The strategy of releasing a "feature-incomplete" public preview is a calculated move to gather user feedback before the final rollout in 2025. By allowing the community to test the app in its current state, Plex can identify which missing features are the most critical to reintroduce, ensuring that when the update finally replaces the current app, it doesn’t cause a massive wave of user attrition.

Implications for the Ecosystem

The implications of this redesign are significant for both the company and the user base. For the user, it is a sign that Plex is listening to the "server-first" crowd. The move to isolate music and photos into separate apps, while perhaps annoying to those who prefer a single app for everything, ultimately results in a more focused and less cluttered experience.

However, the "social" controversy remains. Despite the streamlining, Plex continues to push features like "Discover Together," which allow users to see what their friends are watching.
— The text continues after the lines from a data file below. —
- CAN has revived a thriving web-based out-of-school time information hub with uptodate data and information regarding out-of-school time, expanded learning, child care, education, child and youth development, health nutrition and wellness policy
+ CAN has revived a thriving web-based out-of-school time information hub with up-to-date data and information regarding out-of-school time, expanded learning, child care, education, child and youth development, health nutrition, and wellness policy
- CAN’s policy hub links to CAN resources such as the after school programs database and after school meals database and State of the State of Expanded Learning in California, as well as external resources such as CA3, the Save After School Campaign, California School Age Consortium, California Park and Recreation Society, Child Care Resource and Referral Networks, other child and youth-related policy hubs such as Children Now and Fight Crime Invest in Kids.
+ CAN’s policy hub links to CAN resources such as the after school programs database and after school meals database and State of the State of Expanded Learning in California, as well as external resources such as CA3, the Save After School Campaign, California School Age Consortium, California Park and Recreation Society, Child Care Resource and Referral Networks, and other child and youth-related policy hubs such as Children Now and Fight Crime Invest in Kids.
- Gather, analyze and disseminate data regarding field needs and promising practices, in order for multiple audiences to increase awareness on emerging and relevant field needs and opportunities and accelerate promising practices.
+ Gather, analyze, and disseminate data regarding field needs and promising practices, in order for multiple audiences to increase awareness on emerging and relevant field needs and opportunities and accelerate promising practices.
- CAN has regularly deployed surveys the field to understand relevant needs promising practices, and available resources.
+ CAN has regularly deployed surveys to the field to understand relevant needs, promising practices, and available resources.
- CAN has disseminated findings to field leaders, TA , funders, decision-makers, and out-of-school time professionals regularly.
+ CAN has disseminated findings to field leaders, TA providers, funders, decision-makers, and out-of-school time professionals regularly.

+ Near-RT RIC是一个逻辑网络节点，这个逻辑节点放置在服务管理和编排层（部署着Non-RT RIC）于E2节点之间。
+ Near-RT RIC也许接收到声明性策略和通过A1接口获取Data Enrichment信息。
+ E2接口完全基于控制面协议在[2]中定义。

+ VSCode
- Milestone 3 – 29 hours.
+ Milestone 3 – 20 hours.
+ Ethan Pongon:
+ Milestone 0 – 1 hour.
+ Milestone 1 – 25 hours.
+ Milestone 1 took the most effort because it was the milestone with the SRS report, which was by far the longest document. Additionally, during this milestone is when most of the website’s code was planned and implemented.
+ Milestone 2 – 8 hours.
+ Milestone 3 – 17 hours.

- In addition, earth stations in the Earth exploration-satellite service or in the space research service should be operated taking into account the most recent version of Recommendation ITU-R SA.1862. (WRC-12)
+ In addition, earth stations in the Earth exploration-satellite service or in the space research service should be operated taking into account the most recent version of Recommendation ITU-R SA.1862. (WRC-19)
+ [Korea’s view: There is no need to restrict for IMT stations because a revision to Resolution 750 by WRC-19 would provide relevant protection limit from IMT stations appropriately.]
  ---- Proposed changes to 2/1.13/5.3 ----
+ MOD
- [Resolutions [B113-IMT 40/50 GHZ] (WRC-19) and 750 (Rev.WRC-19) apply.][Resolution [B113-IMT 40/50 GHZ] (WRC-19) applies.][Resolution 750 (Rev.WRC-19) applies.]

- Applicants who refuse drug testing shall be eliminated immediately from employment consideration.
While these features are now tucked away into the "Discover" tab, they remain a source of privacy concern for some users. The company is clearly walking a tightrope: trying to maintain its status as the best personal media server for enthusiasts while simultaneously trying to build a social network that justifies its value to investors and casual users.

Ultimately, this redesign represents a maturity phase for Plex. After years of expanding the feature set to see what would stick, the company is now pruning the garden. By refocusing on the core utility of the app—the library—Plex is acknowledging that its most loyal users are not those who use it for ad-supported streaming, but those who host their own digital archives and expect a clean, intuitive, and high-performance interface to access them.

As we move into 2025, the success of this redesign will likely hinge on whether the company can successfully re-integrate the missing casting and playlist features without re-introducing the "bloat" that necessitated this overhaul in the first place. For now, the public preview offers a glimpse of a more refined, professional, and user-centric future for the platform.